• Exercise instructions
From the line containing "tax: 4% = 29.03 -> 4% = 29.42" through the last line of the records, print every line exactly and nothing more.

----

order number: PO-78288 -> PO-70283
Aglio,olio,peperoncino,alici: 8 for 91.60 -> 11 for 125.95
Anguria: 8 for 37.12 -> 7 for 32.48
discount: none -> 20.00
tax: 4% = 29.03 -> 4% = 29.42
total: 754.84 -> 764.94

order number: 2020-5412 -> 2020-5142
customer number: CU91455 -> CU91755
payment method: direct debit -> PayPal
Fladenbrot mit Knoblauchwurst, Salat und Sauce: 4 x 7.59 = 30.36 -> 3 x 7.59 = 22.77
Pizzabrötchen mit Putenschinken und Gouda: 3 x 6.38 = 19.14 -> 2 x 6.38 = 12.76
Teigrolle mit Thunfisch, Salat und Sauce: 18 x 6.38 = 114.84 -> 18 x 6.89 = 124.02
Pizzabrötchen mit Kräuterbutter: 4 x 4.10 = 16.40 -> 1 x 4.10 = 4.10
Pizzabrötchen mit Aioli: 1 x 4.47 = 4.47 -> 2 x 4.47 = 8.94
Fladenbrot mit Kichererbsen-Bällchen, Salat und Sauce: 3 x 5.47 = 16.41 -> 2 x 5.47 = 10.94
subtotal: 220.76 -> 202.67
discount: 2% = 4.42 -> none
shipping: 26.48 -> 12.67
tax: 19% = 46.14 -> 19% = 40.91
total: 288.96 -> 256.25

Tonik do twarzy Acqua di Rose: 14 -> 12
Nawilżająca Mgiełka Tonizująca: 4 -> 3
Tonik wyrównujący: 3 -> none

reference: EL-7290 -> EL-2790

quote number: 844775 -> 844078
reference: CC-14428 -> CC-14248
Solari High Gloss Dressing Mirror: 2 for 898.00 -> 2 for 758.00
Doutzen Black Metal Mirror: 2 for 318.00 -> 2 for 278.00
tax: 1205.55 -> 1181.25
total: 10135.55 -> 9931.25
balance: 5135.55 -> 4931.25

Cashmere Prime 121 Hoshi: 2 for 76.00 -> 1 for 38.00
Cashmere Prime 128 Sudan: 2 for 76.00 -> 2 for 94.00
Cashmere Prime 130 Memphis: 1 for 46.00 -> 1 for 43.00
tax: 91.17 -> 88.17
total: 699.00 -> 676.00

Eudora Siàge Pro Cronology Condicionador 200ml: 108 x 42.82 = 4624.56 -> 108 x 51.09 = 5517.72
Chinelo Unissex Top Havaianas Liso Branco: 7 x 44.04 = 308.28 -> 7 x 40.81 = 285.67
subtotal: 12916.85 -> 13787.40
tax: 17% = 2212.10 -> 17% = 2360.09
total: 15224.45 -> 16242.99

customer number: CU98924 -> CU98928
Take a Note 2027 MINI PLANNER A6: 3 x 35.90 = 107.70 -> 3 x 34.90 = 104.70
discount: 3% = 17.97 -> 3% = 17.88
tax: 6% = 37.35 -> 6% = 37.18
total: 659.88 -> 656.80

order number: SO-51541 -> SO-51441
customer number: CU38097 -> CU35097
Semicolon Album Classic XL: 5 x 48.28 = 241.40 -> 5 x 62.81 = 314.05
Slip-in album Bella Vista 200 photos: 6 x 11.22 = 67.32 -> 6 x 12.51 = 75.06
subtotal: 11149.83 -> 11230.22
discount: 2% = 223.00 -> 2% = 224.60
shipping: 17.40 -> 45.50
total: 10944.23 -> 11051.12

----

• Answer to this task
tax: 4% = 29.03 -> 4% = 29.42
total: 754.84 -> 764.94

order number: 2020-5412 -> 2020-5142
customer number: CU91455 -> CU91755
payment method: direct debit -> PayPal
Fladenbrot mit Knoblauchwurst, Salat und Sauce: 4 x 7.59 = 30.36 -> 3 x 7.59 = 22.77
Pizzabrötchen mit Putenschinken und Gouda: 3 x 6.38 = 19.14 -> 2 x 6.38 = 12.76
Teigrolle mit Thunfisch, Salat und Sauce: 18 x 6.38 = 114.84 -> 18 x 6.89 = 124.02
Pizzabrötchen mit Kräuterbutter: 4 x 4.10 = 16.40 -> 1 x 4.10 = 4.10
Pizzabrötchen mit Aioli: 1 x 4.47 = 4.47 -> 2 x 4.47 = 8.94
Fladenbrot mit Kichererbsen-Bällchen, Salat und Sauce: 3 x 5.47 = 16.41 -> 2 x 5.47 = 10.94
subtotal: 220.76 -> 202.67
discount: 2% = 4.42 -> none
shipping: 26.48 -> 12.67
tax: 19% = 46.14 -> 19% = 40.91
total: 288.96 -> 256.25

Tonik do twarzy Acqua di Rose: 14 -> 12
Nawilżająca Mgiełka Tonizująca: 4 -> 3
Tonik wyrównujący: 3 -> none

reference: EL-7290 -> EL-2790

quote number: 844775 -> 844078
reference: CC-14428 -> CC-14248
Solari High Gloss Dressing Mirror: 2 for 898.00 -> 2 for 758.00
Doutzen Black Metal Mirror: 2 for 318.00 -> 2 for 278.00
tax: 1205.55 -> 1181.25
total: 10135.55 -> 9931.25
balance: 5135.55 -> 4931.25

Cashmere Prime 121 Hoshi: 2 for 76.00 -> 1 for 38.00
Cashmere Prime 128 Sudan: 2 for 76.00 -> 2 for 94.00
Cashmere Prime 130 Memphis: 1 for 46.00 -> 1 for 43.00
tax: 91.17 -> 88.17
total: 699.00 -> 676.00

Eudora Siàge Pro Cronology Condicionador 200ml: 108 x 42.82 = 4624.56 -> 108 x 51.09 = 5517.72
Chinelo Unissex Top Havaianas Liso Branco: 7 x 44.04 = 308.28 -> 7 x 40.81 = 285.67
subtotal: 12916.85 -> 13787.40
tax: 17% = 2212.10 -> 17% = 2360.09
total: 15224.45 -> 16242.99

customer number: CU98924 -> CU98928
Take a Note 2027 MINI PLANNER A6: 3 x 35.90 = 107.70 -> 3 x 34.90 = 104.70
discount: 3% = 17.97 -> 3% = 17.88
tax: 6% = 37.35 -> 6% = 37.18
total: 659.88 -> 656.80

order number: SO-51541 -> SO-51441
customer number: CU38097 -> CU35097
Semicolon Album Classic XL: 5 x 48.28 = 241.40 -> 5 x 62.81 = 314.05
Slip-in album Bella Vista 200 photos: 6 x 11.22 = 67.32 -> 6 x 12.51 = 75.06
subtotal: 11149.83 -> 11230.22
discount: 2% = 223.00 -> 2% = 224.60
shipping: 17.40 -> 45.50
total: 10944.23 -> 11051.12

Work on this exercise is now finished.